Lettera al Manifesto. 'Avere come ospite d’onore l’uno senza l’altro sa di partigianeria. A favore di Israele'.

Lettera al Manifesto

"Avere come ospite d’onore l’uno senza l’altro sa di partigianeria. A favore di Israele".

 

di Anna Maria Palermo*

 

Mi stupiscono e mi preoccupano i toni della discussione che la questione sul boicottaggio della Fiera del libro di Torino hanno assunto.

Mi stupisce e mi preoccupa che anche sul Manifesto, mi riferisco in particolare all’articolo di M. Ciotta del 7 febbraio scorso, passino messaggi distorti, attraverso i quali si lascia intendere che coloro i quali propongono il boicottaggio della Fiera del libro (e mi pare chiaro che il boicottaggio è contro una particolare scelta degli organizzatori e non contro gli scrittori israeliani o eventuali altre “persone scelte come bersaglio”, di cui parla Ciotta) sono in pratica accusati di volere “che Israele cessi di essere”, che “la sua esistenza è da mettere in causa”, che “il dialogo debba essere precluso”, o che addirittura sono “portatori della cultura della morte”.

Ma di che stiamo parlando? Sono d’accordo, i giornalisti del Manifesto, che la fiera del libro di Torino abbia Israele come ospite d’onore, nel sessantesimo anniversario della sua fondazione?

Come non mettere in relazione la nascita dello stato di Israele con l’inizio della persecuzione e della sistematica volontà di annientamento del popolo palestinese?

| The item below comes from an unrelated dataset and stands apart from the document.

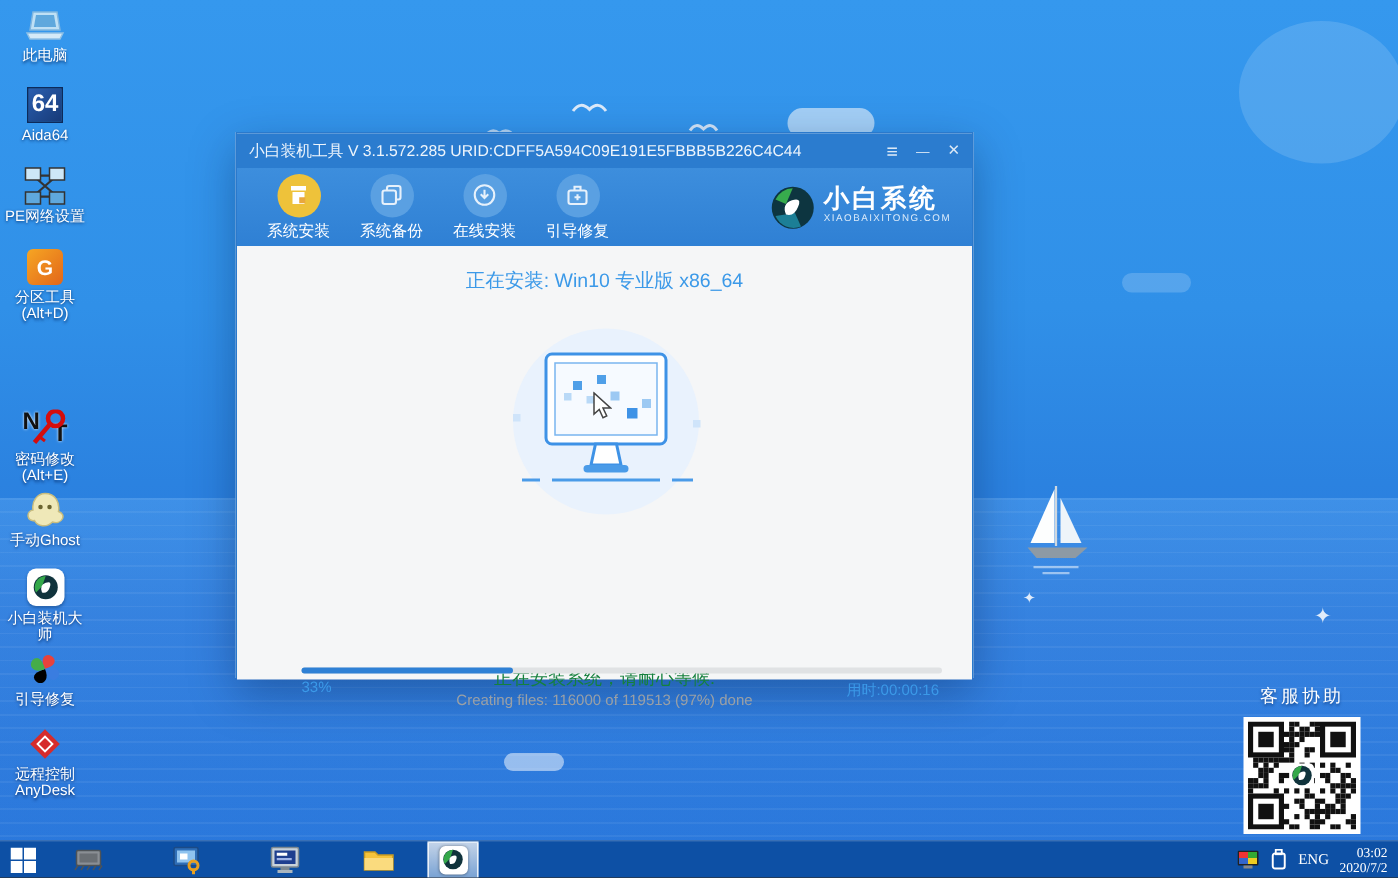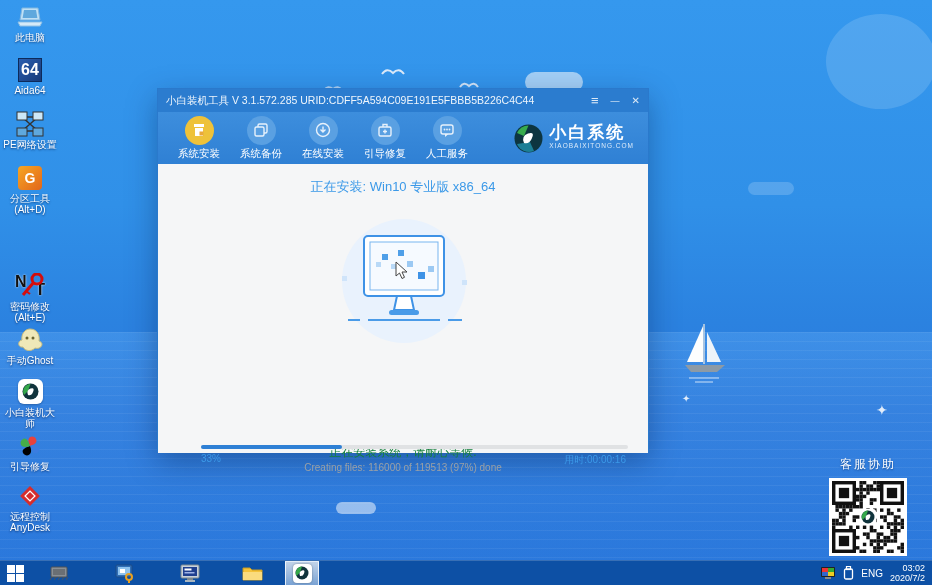"人工服务" div.navitem { html: <div> <div> <svg> <rect></rect> <path></path> <circle></circle> <circle></circle> <circle></circle> </svg> </div> <div>人工服务</div> </div> -> none }
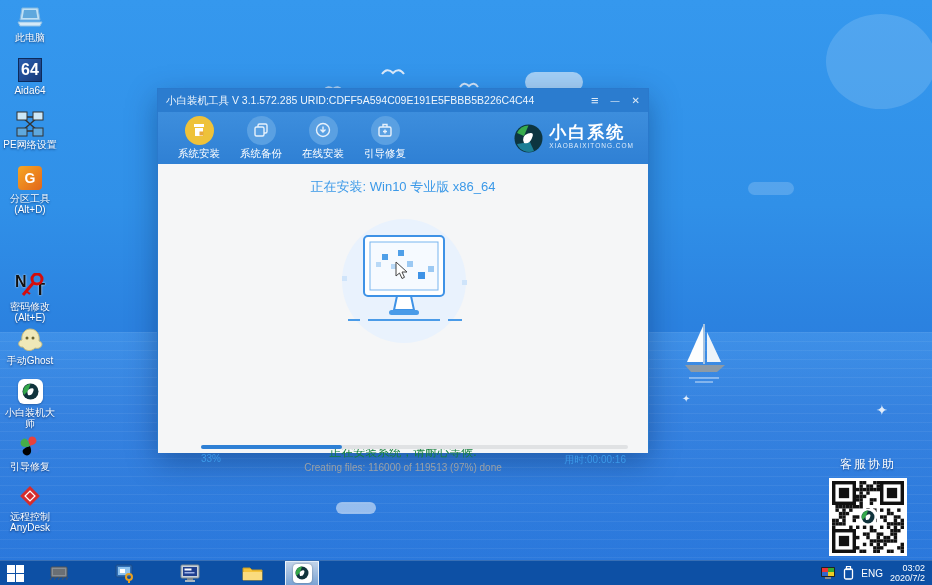"ENG" .tray { font-family: none -> Liberation Serif, serif }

Si può non essere d’accordo sul boicottaggio (forma di lotta, non violenta, a mio parere più che legittima), ma dal mio da sempre giornale mi sarei aspettata una qualche proposta alternativa. O preferivate il silenzio?

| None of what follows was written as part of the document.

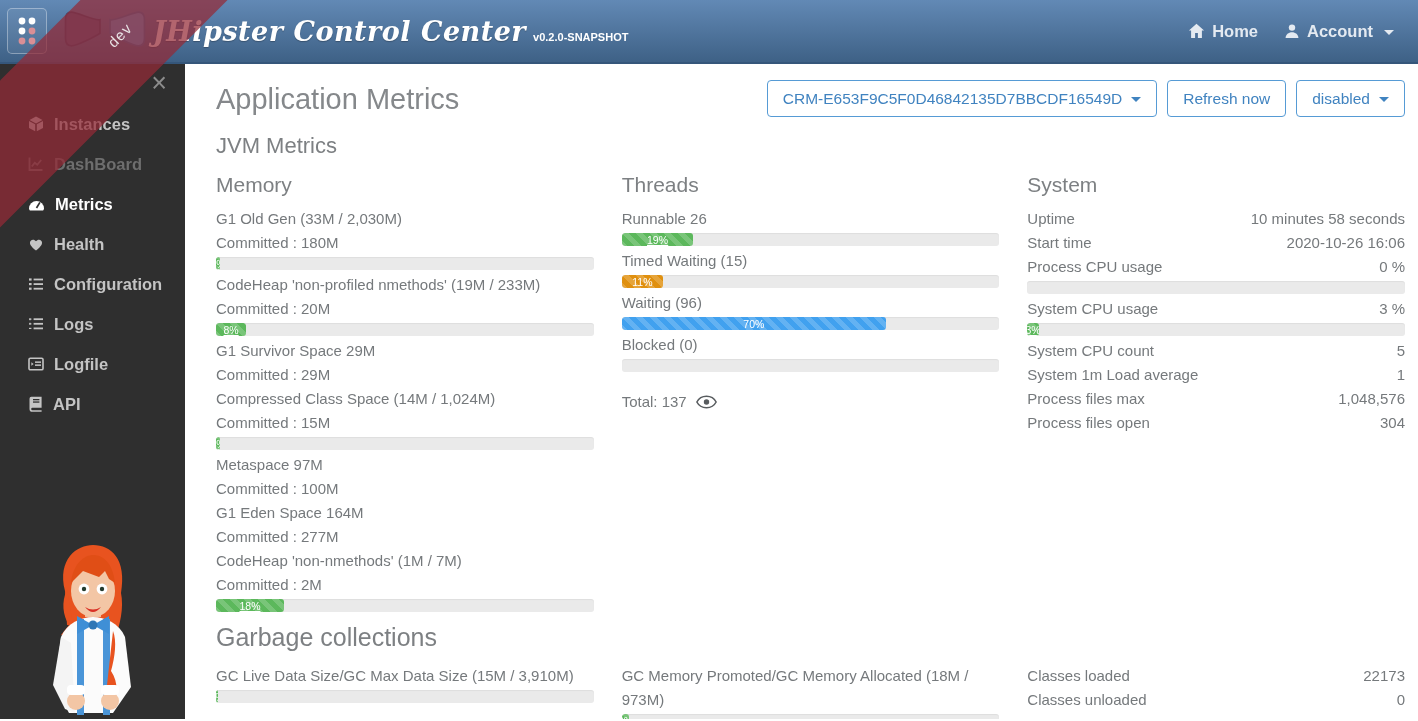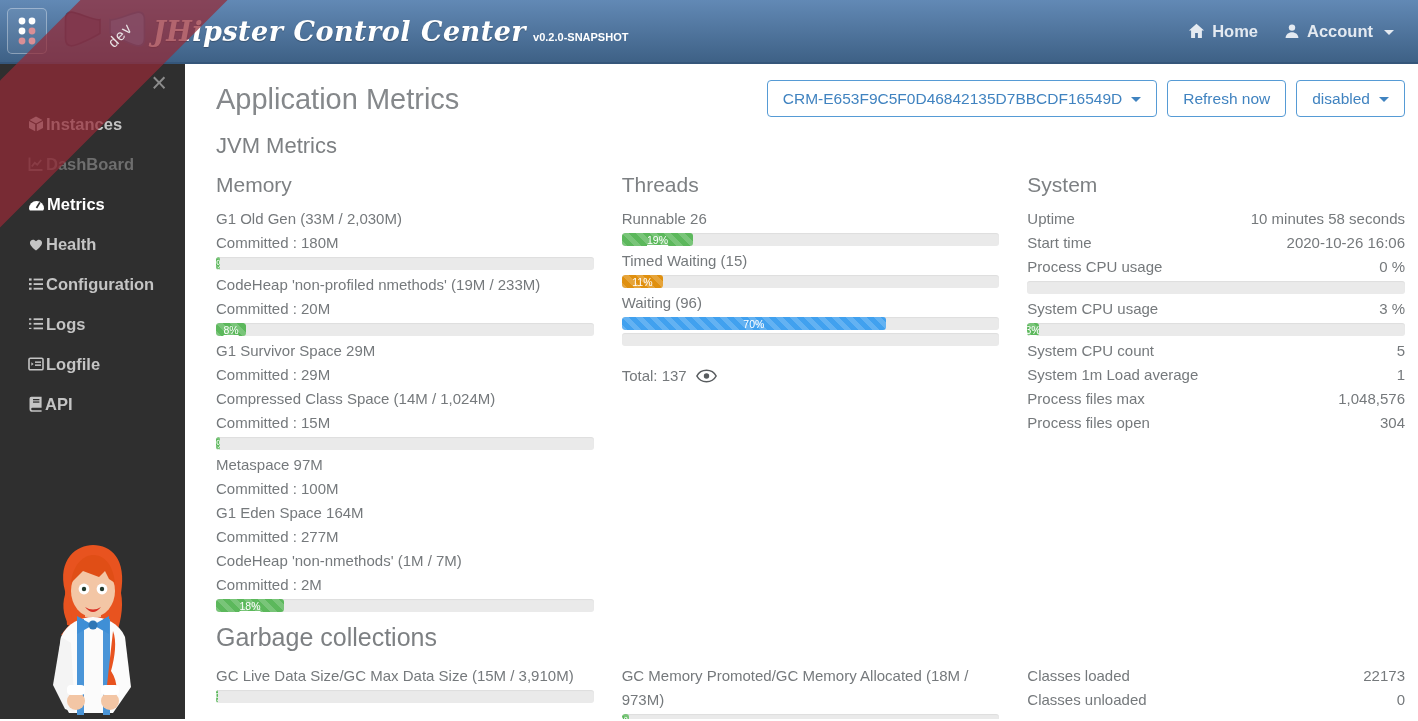"Instances" .side-item { gap: 2px -> 10px }
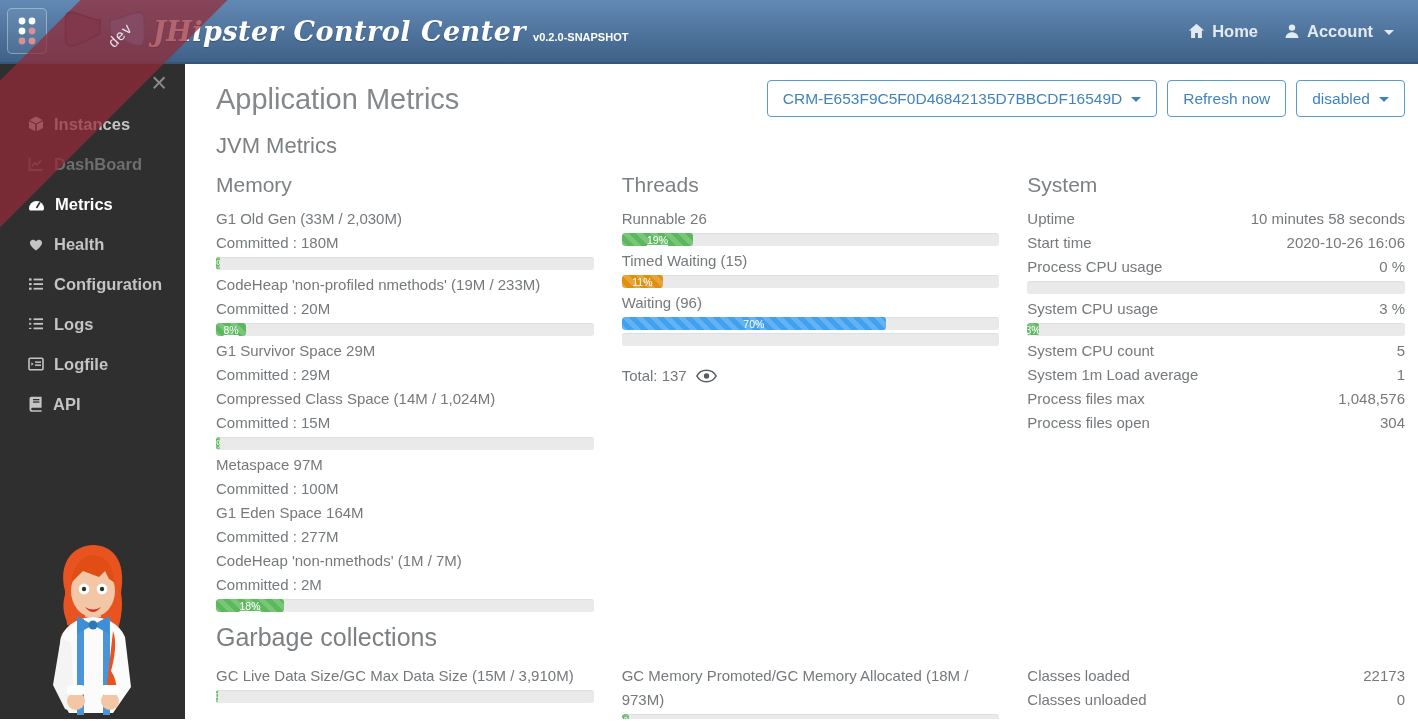"Blocked (0)" div.txt { html: none -> <div>Blocked (0)</div> }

L’assemblea Generale dell’ONU, nel novembre del 1947, con la risoluzione 181, proclamò la nascita di due stati: quello d’Israele e quello Arabo.

Dopo 60 anni, di uno festeggiamo la fondazione mentre l’altro, semplicemente, non esiste.

Si sarebbe potuto proporre agli organizzatori della manifestazione torinese di avere come ospiti d’onore entrambi gli stati: Israele e il mai nato stato Palestinese. E riconoscerne così la sua altrettanto legittima esistenza. Sarebbe stato un atto di coraggio, per ricordare anche i 60 anni di persecuzione di un popolo e le responsabilità internazionali per non riuscire o non voler fermare  la strage.

Due popoli, due stati: fino a quando non si saranno costruite la condizioni per una  pace vera e duratura in Palestina, compito di qualunque istituzione dovrebbe essere quello di contribuire a mantenere alta l’attenzione, anche attraverso azioni simboliche.

Avere come ospite d’onore l’uno senza l’altro sa di partigianeria. A favore di Israele.